Pushing his way through the bat-wing doors, he crossed the almost empty room to the bar. "Rye," he said, and glanced quickly around the room.
Only two men stood at the bar at this hour, a burly cattle-buyer and a drummer, the latter still only half awake and nursing a hangover from the night before.
Several other men played cards at the scattered tables, all within range of his voice.
"Never would've believed it," the cowhand said, "but they're stringin' wire on the plains of Texas!"
"Ain't practical," the cattle-buyer said dogmatically. "That there's a free range country and it should stay thataway. They'll never stand for it, anyway."
"Don't make no difference," the cowhand insisted. "They're doin' it." He glanced around the room again and his tone lowered. "Have you seen Kilkenny?"
There was a sudden stillness in the room. The cattle-buyer glanced uneasily at the bartender, who was suddenly very busy mopping the bar. For a long moment nobody spoke.
A cattleman at the nearest poker table picked up his cards, glanced at them, folded them into a neat packet and placed them on the table. "No, I haven't seen him, and I'm not likely to . . . Nor are you. He's a man who prefers to be left alone, and if you know anything about Kilkenny you know he's a good man to leave alone."
"I've been sent to find him," the puncher said stubbornly, "an' I'm to stay at it until I do."
A man had moved to the bar beside him. He was a square-shouldered young man with a look about him the cowhand did not like. Moreover, he knew the man by sight, as did a good many Texas men. Wes Hardin was a veteran of the Sutton-Taylor feud and one of the most feared men in Texas. When men talked of guns and gunfighters, they spoke of him in the same breath with Bill Hickok, Royal Barnes and the Brockman twins.
"What do you want with Kilkenny?" Hardin asked.
"Looks like a range war shapin' up in the Live Oak country," the puncher told them. "They're shapin' up for a shootin' war, sure enough."
"Don't look for Kilkenny, then," the cattle-buyer advised. "He's a man who minds his own affairs. He wouldn't be a paid warrior for any man. If you're looking for a fighting man for a range war, you'd better hunt somebody else."
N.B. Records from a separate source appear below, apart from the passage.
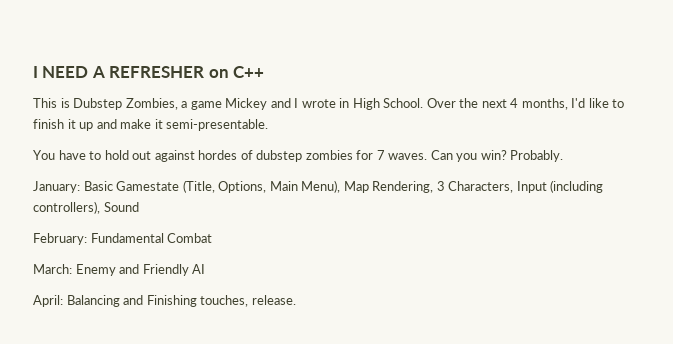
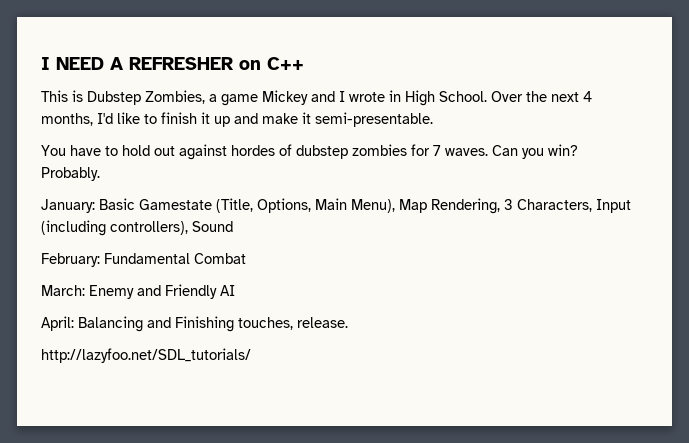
(296, 300) none -> [41,348,251,363] // http://lazyfoo.net/SDL_tutorials/

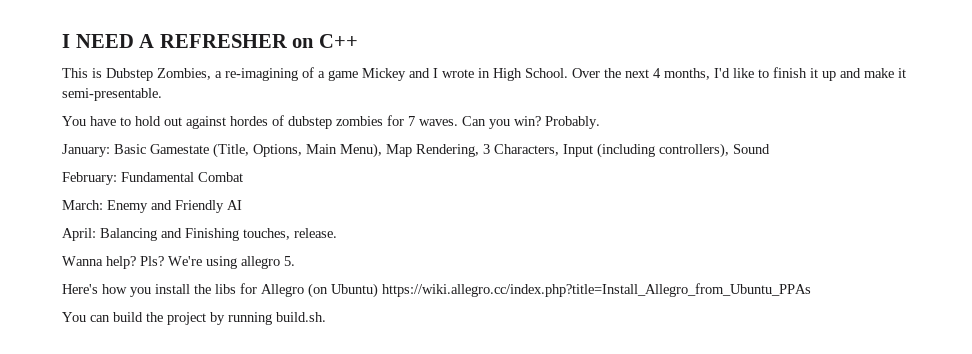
(217, 98) none -> [225,67,325,81] re-imagining of a
[41,348,251,363] http://lazyfoo.net/SDL_tutorials/ -> [62,256,295,269] [62,283,811,298] [62,312,326,325] Wanna help? Pls? We're using allegro 5. // Here's how you install the libs for Allegro (on Ubuntu) https://wiki.allegro.cc/index.php?title=Install_Allegro_from_Ubuntu_PPAs // You can build the project by running build.sh.

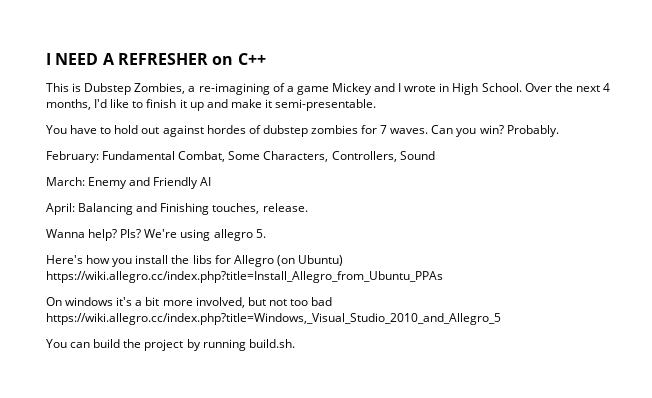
[62,143,770,158] [62,172,243,185] January: Basic Gamestate (Title, Options, Main Menu), Map Rendering, 3 Characters, Input (including controllers), Sound // February: Fundamental Combat -> [46,151,435,163] February: Fundamental Combat, Some Characters, Controllers, Sound
(811, 290) none -> [46,297,333,308] [46,313,501,325] // On windows it's a bit more involved, but not too bad https://wiki.allegro.cc/index.php?title=Windows,_Visual_Studio_2010_and_Allegro_5

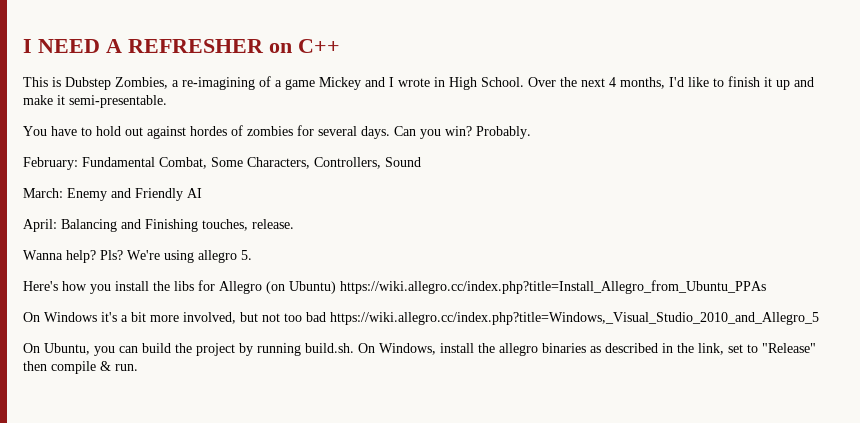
[262,125,308,137] dubstep -> (243, 130) none
[380,125,429,134] 7 waves. -> [318,126,390,139] several days.
[65,297,114,306] windows -> [44,312,97,322] Windows
[46,339,67,348] You -> [23,343,115,356] On Ubuntu, you
(295, 343) none -> [358,343,816,356] [23,361,138,374] On Windows, install the allegro binaries as described in the link, set to "Release" then compile & run.

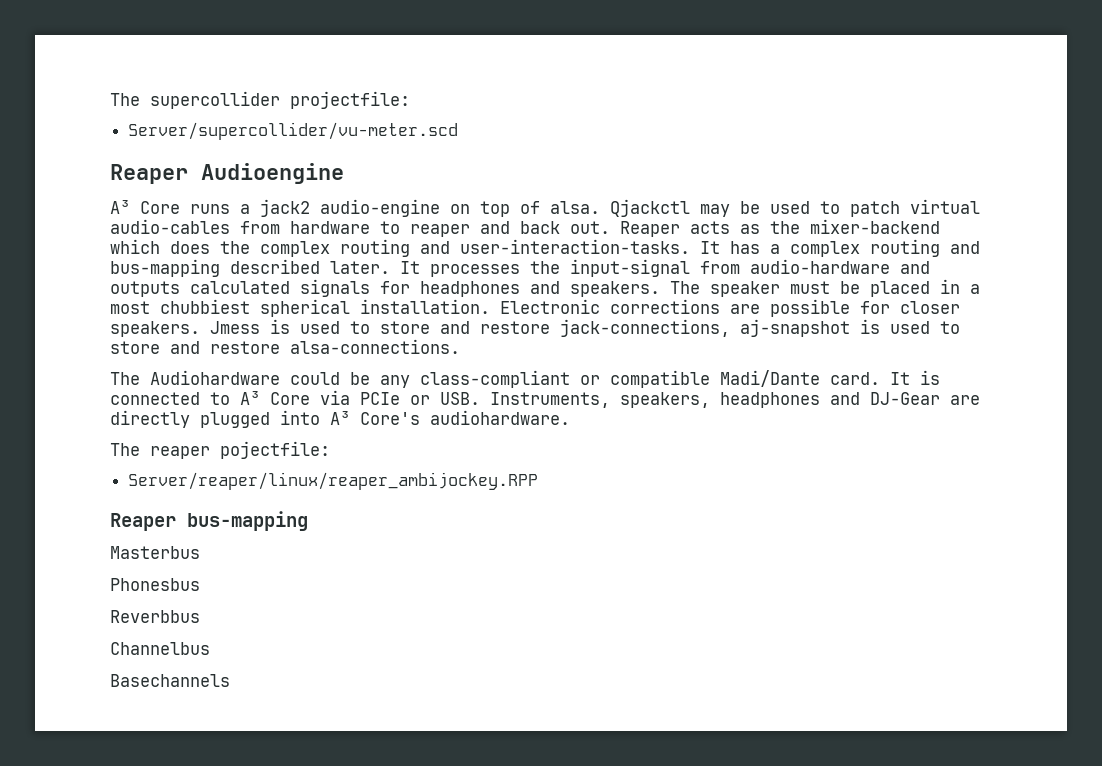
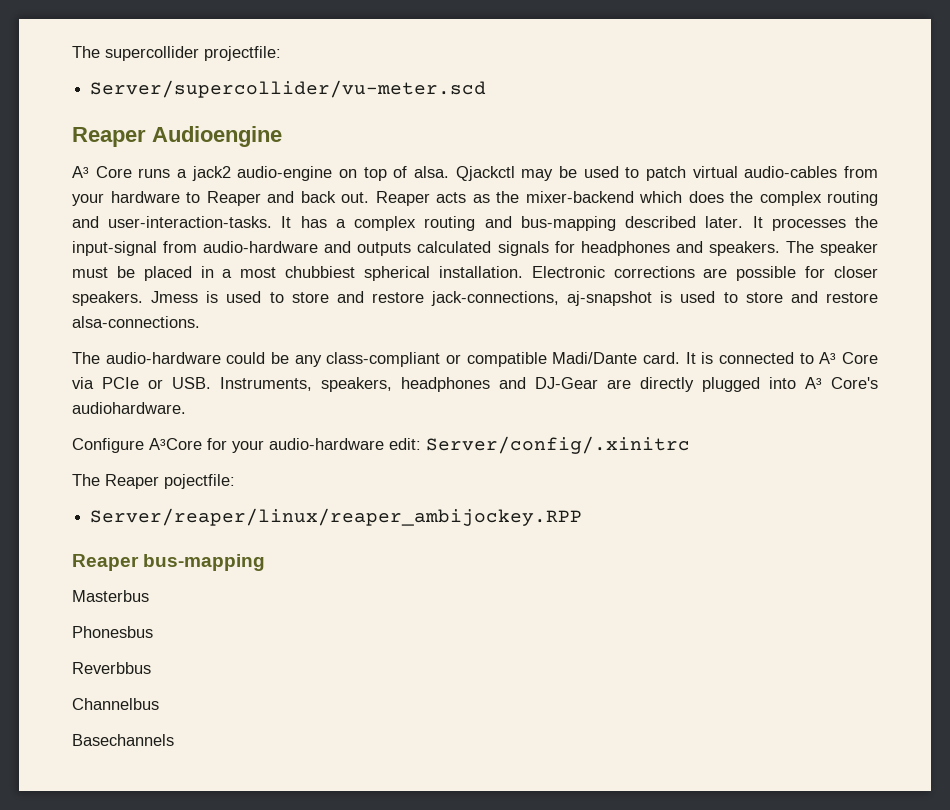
(280, 227) none -> [72,193,104,206] your
[410,224,470,237] reaper -> [206,191,261,206] Reaper
[150,370,280,385] Audiohardware -> [105,352,221,364] audio-hardware
[110,443,210,459] // The reaper -> [72,436,690,454] [72,474,159,489] // Configure A³Core for your audio-hardware edit: Server/config/.xinitrc // The Reaper

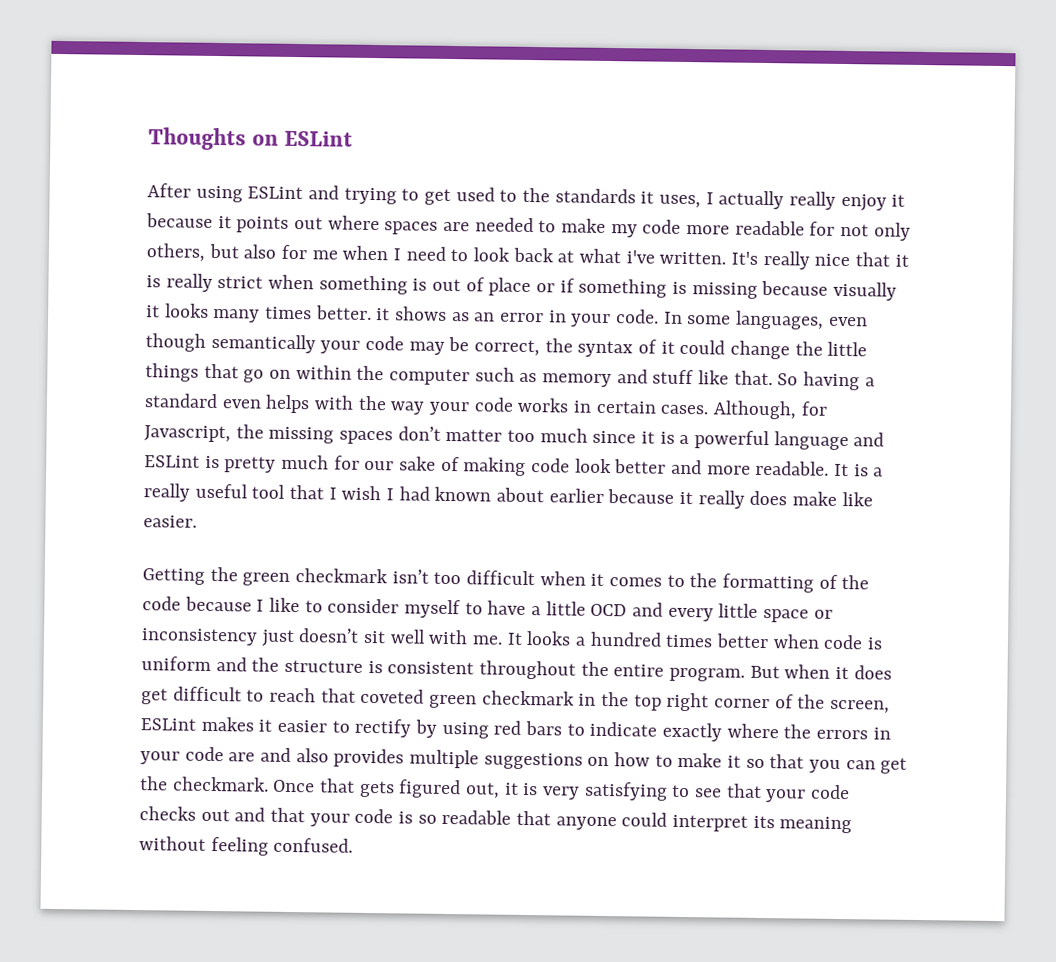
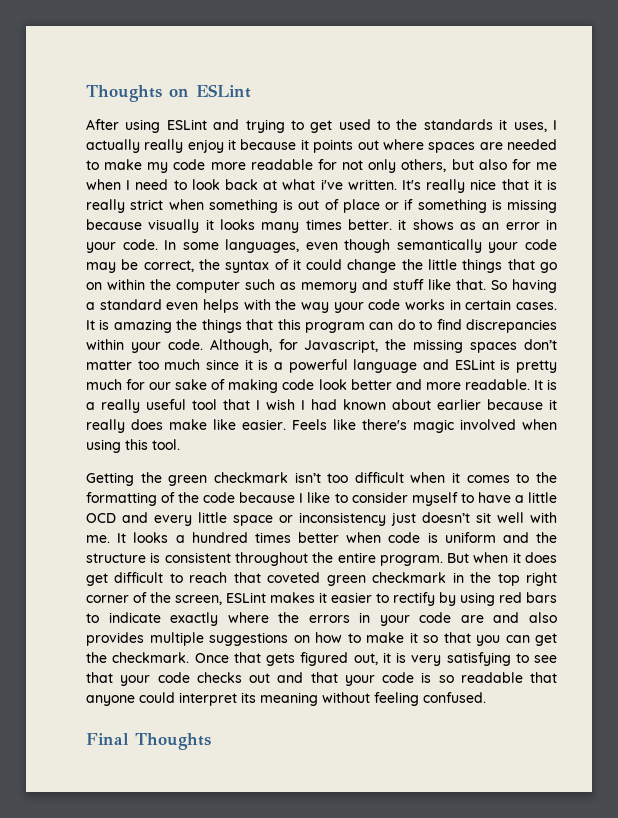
(709, 409) none -> [86,319,557,333] [86,339,203,353] It is amazing the things that this program can do to find discrepancies within your code.
(197, 521) none -> [292,419,557,433] [86,439,180,453] Feels like there's magic involved when using this tool.
(354, 845) none -> [86,733,211,750] // Final Thoughts

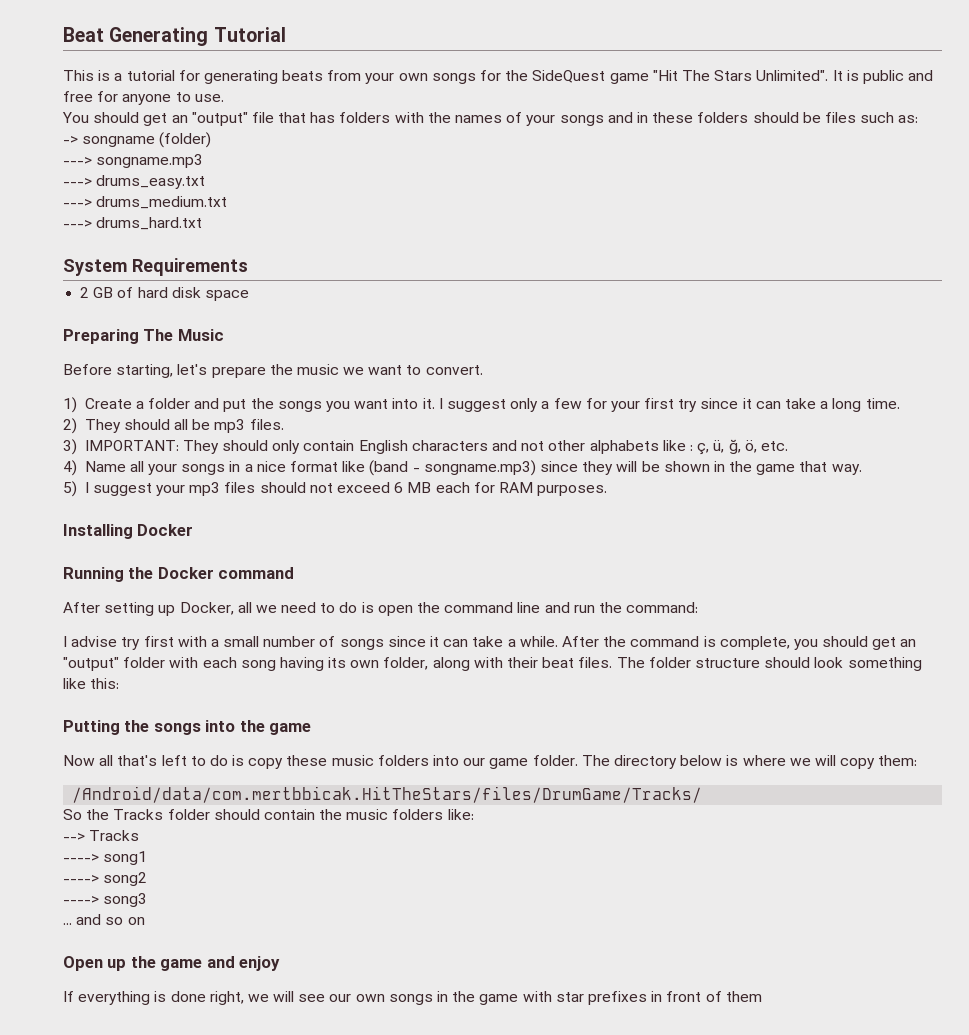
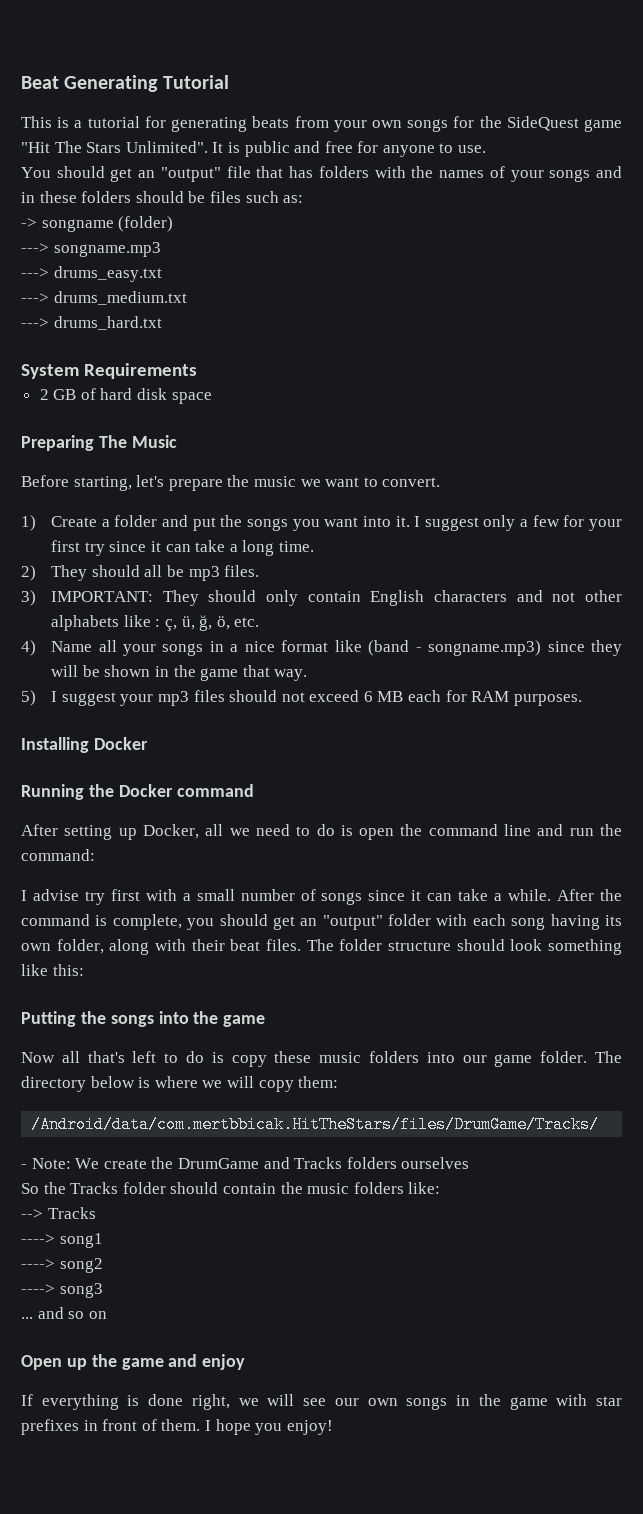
(703, 794) none -> [21,1157,470,1169] // - Note: We create the DrumGame and Tracks folders ourselves
[725,991,762,1002] them -> [161,1419,333,1435] them. I hope you enjoy!

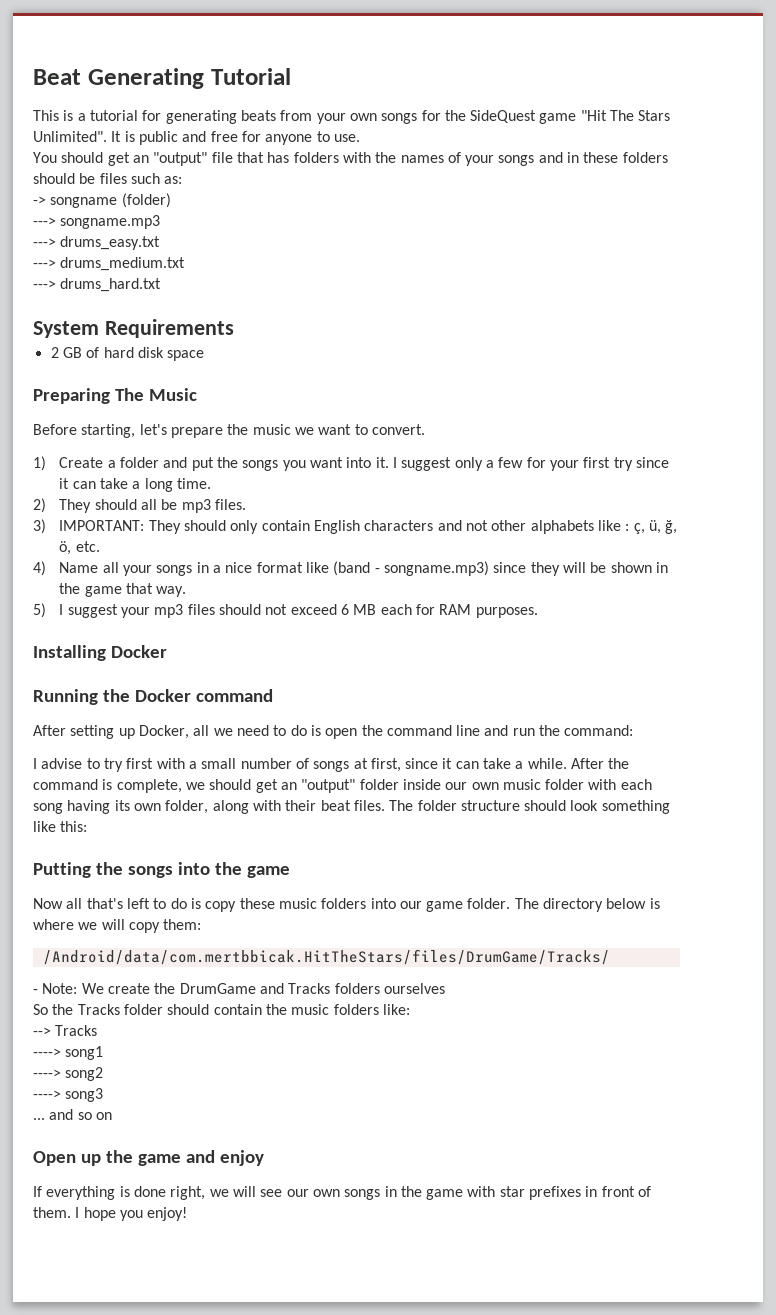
(79, 895) none -> [86,758,100,769] to
(363, 898) none -> [353,758,401,772] at first,
[187,918,215,930] you -> [185,782,205,790] we
(432, 920) none -> [402,779,585,790] inside our own music folder

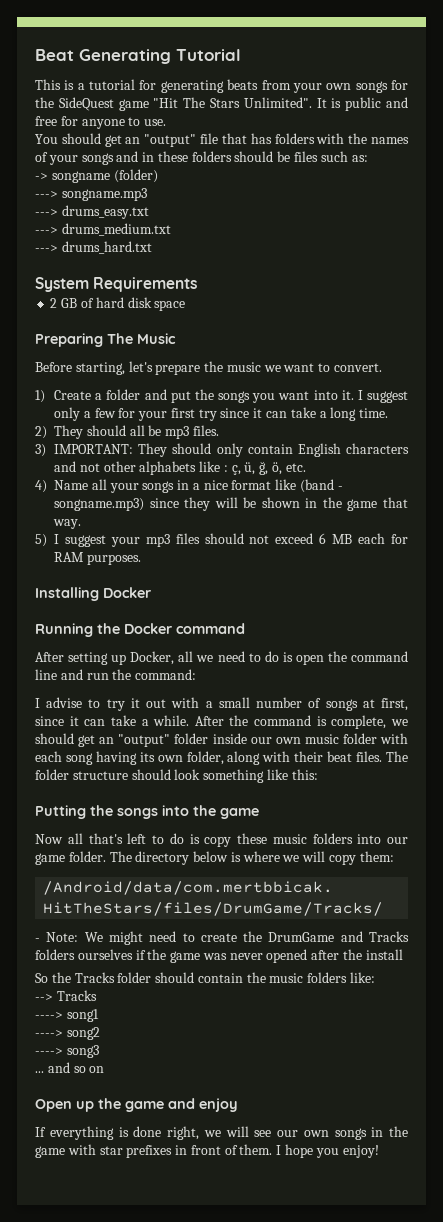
[126,758,154,769] first -> [130,698,167,708] it out
(104, 988) none -> [108,931,195,945] might need to
(445, 988) none -> [135,949,403,963] if the game was never opened after the install

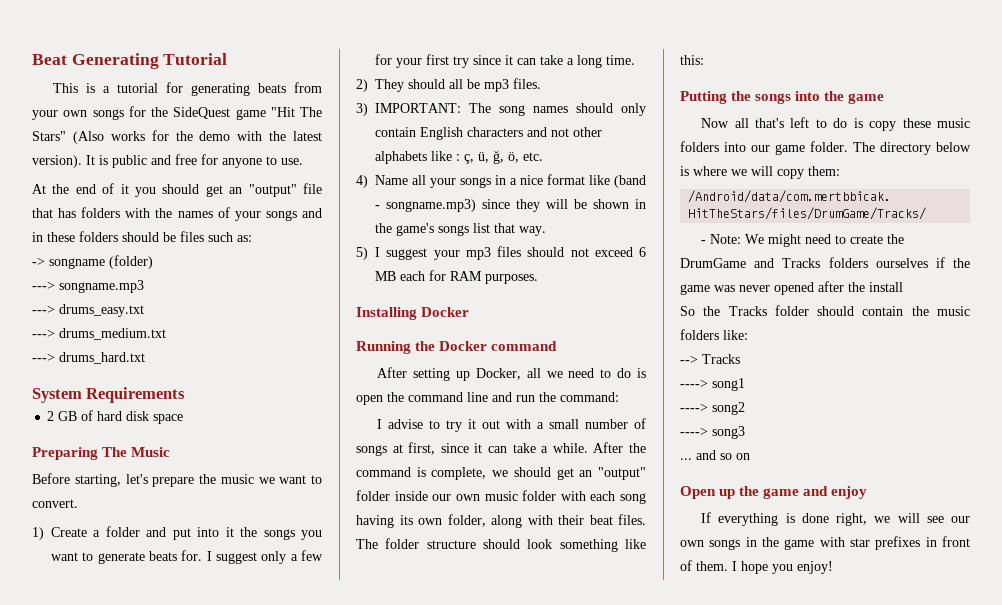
[210,97,312,108] Stars Unlimited". -> [32,130,322,144] [32,155,82,168] Stars" (Also works for the demo with the latest version).
[35,134,58,144] You -> [32,183,156,197] At the end of it you
(191, 397) none -> [197,527,234,537] into it
[313,390,354,400] into it. -> [82,550,203,564] to generate beats for.
[138,443,168,457] They -> [469,103,568,116] The song names
[347,499,378,511] game -> [396,223,490,236] game's songs list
"You won't have to look far, either," the bartender commented grimly. "If there's one gunman in this town, there's fifty . . . and fifty more nearly as good."
"This is different," the puncher replied. "My boss is an old friend of his."
"Somebody said he was riding with King Fisher's outfit," a gambler suggested.
"Don't you believe it!" the cattle-buyer said. "He never rode with any outfit except as a cowhand. He plays a lone hand, keeps pretty much to himself. Last I heard he was buffalo huntin' down near Adobe Walls with Billy Dixon and Bat Masterson."
The bartender stopped mopping the bar and refilled the cowboy's glass. "On the house," he said quietly. "You say you're bringing word from an old friend of Kilkenny's? Give us a name. There might be somebody here would pass the word along . . . and it's the only way you'll find him."
"Mort Davis," the cowhand tasted the rye. "Just tell him Mort Davis is in trouble. Kilkenny won't need more than that, for he's said to stick by his friends."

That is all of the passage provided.